((

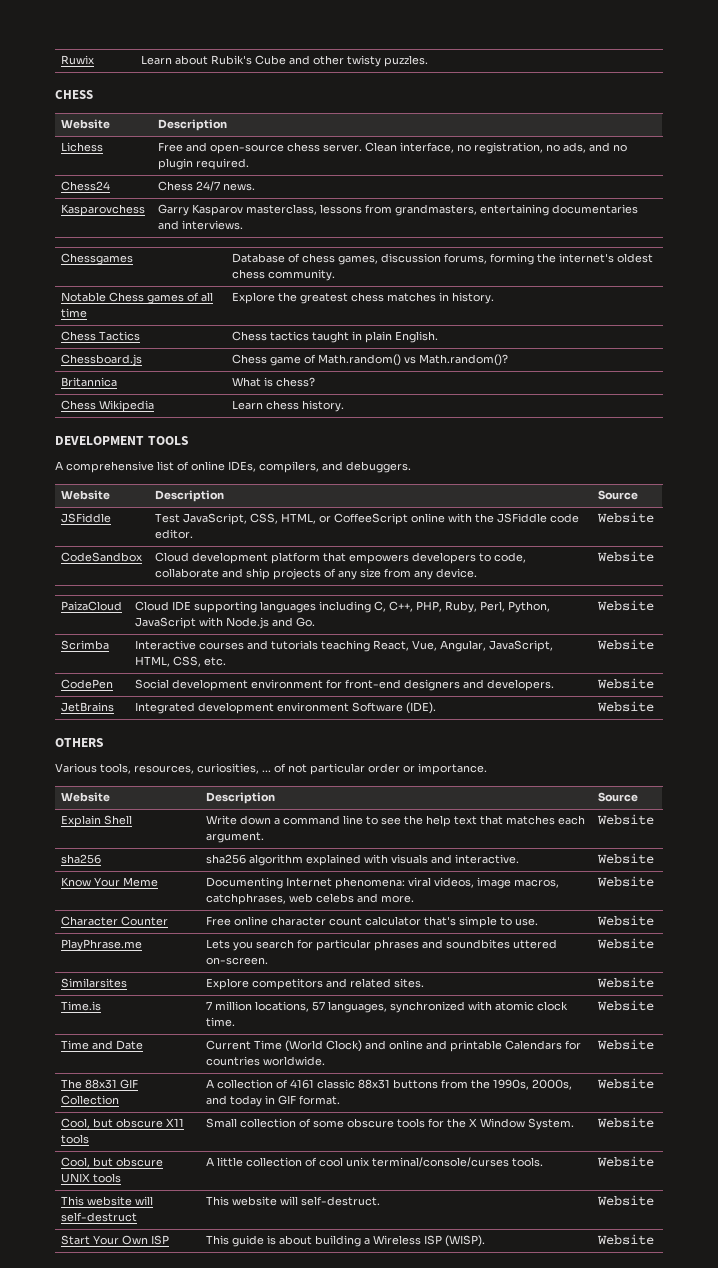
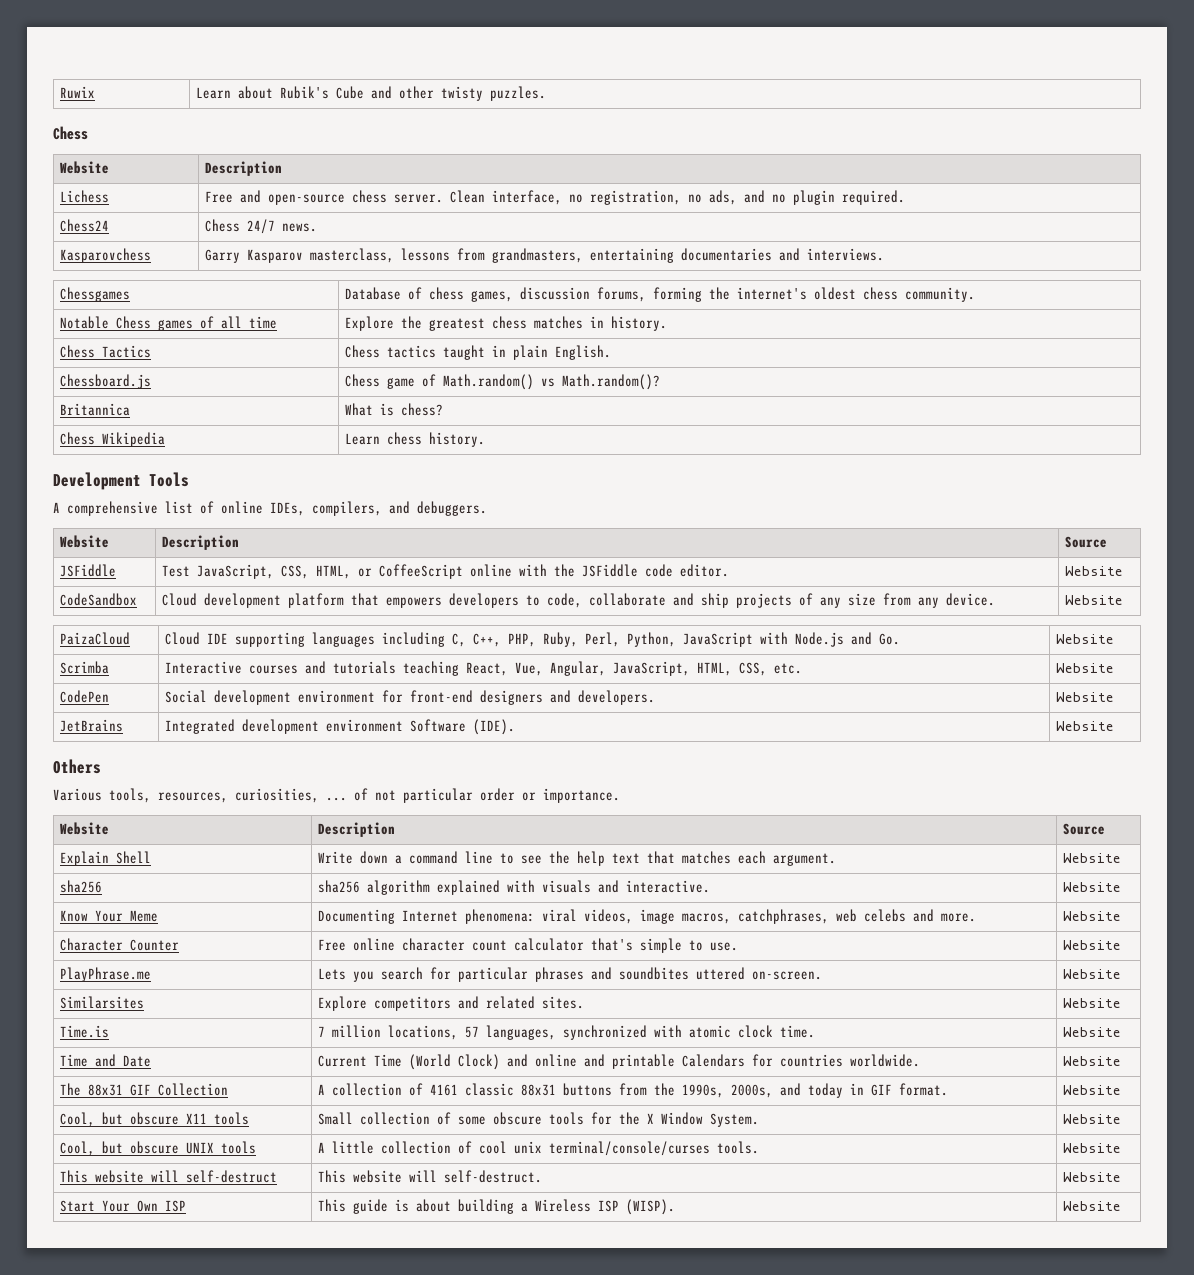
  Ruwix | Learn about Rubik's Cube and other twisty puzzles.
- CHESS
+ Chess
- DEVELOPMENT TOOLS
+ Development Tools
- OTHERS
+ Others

))
((

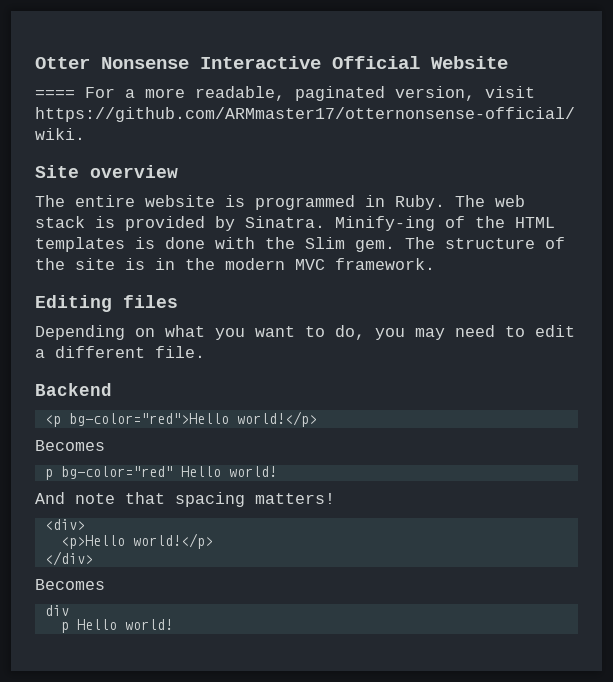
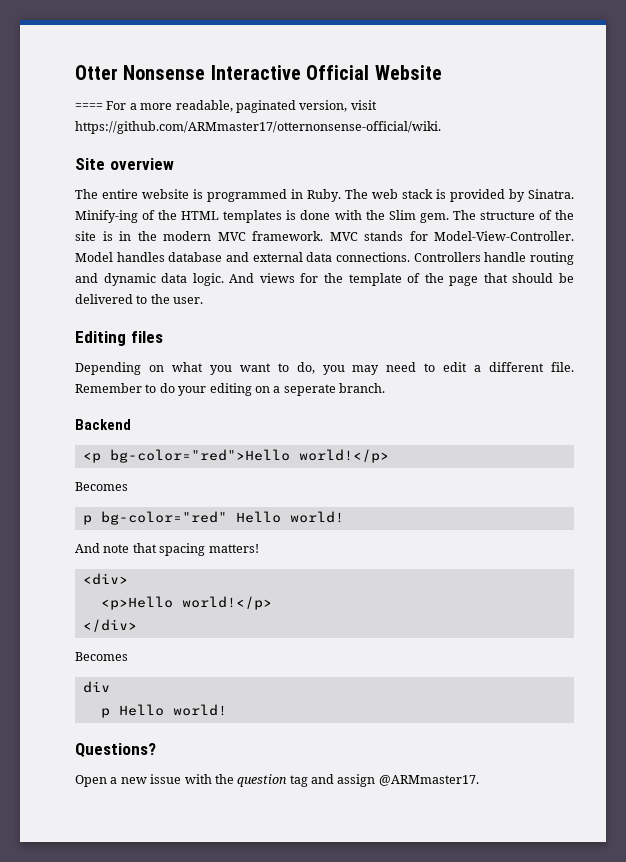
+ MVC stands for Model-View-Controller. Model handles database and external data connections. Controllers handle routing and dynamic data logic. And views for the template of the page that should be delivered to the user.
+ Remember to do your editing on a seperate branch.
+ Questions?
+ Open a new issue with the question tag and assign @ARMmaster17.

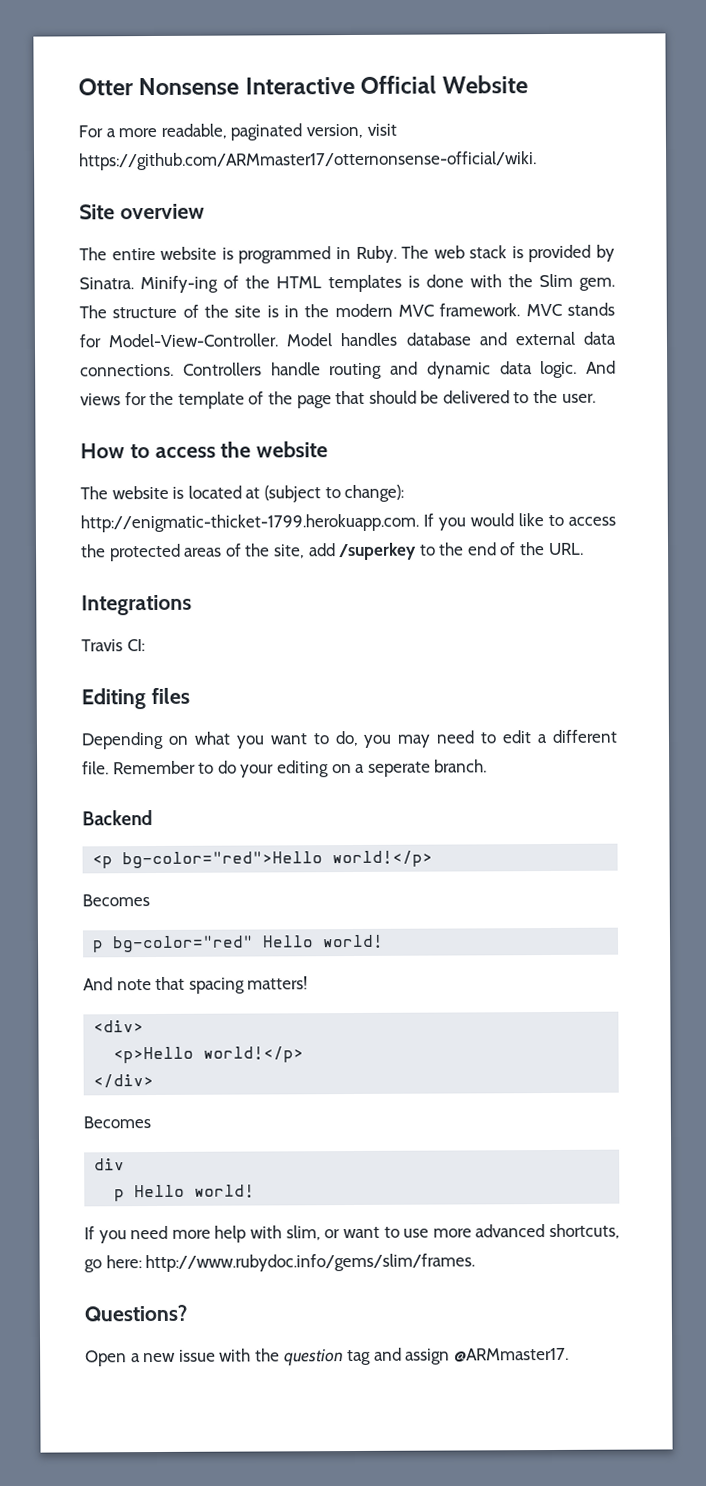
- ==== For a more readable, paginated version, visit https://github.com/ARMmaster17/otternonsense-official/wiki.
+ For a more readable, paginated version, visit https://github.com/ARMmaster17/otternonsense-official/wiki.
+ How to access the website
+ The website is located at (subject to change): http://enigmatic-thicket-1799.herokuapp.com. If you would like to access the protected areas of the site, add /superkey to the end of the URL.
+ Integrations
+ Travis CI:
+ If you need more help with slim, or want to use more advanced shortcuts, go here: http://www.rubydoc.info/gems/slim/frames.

))

- [Activity]: What are the lines above from the one with "and assign @ARMmaster17." to the one with "access the website", both included? Reproduce them exactly, without pictures.

- [Solution below]:
+ Open a new issue with the question tag and assign @ARMmaster17.

- ==== For a more readable, paginated version, visit https://github.com/ARMmaster17/otternonsense-official/wiki.
+ For a more readable, paginated version, visit https://github.com/ARMmaster17/otternonsense-official/wiki.
+ How to access the website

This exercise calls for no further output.